The required output is the line with "height: 14px ->" through the final line of the entries, each one exactly as it stands.

* PROVIDED RECORDS:
········
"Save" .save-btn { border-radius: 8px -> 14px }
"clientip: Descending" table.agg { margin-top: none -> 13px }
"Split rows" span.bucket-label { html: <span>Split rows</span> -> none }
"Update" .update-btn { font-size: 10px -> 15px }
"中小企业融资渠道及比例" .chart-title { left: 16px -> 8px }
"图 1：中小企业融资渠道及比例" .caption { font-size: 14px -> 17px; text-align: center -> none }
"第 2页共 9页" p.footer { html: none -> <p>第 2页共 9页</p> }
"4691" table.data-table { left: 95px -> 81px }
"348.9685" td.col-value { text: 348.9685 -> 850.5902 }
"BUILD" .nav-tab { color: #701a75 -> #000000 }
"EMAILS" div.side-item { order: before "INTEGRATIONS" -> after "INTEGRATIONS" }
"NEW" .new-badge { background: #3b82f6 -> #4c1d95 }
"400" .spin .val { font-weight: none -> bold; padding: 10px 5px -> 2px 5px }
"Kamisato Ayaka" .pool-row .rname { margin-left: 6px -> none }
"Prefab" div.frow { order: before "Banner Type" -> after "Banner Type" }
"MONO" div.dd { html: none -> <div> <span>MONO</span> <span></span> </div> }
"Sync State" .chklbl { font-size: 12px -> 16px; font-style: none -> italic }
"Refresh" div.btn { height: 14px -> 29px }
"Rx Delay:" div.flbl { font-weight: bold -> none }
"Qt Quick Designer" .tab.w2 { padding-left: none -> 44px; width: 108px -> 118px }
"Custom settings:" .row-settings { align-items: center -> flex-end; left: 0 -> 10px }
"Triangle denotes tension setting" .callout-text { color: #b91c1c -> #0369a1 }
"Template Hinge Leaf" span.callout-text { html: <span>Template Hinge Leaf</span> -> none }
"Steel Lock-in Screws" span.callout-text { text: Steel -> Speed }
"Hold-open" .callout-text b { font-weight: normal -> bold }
········
* EXPECTED OUTPUT:
"Refresh" div.btn { height: 14px -> 29px }
"Rx Delay:" div.flbl { font-weight: bold -> none }
"Qt Quick Designer" .tab.w2 { padding-left: none -> 44px; width: 108px -> 118px }
"Custom settings:" .row-settings { align-items: center -> flex-end; left: 0 -> 10px }
"Triangle denotes tension setting" .callout-text { color: #b91c1c -> #0369a1 }
"Template Hinge Leaf" span.callout-text { html: <span>Template Hinge Leaf</span> -> none }
"Steel Lock-in Screws" span.callout-text { text: Steel -> Speed }
"Hold-open" .callout-text b { font-weight: normal -> bold }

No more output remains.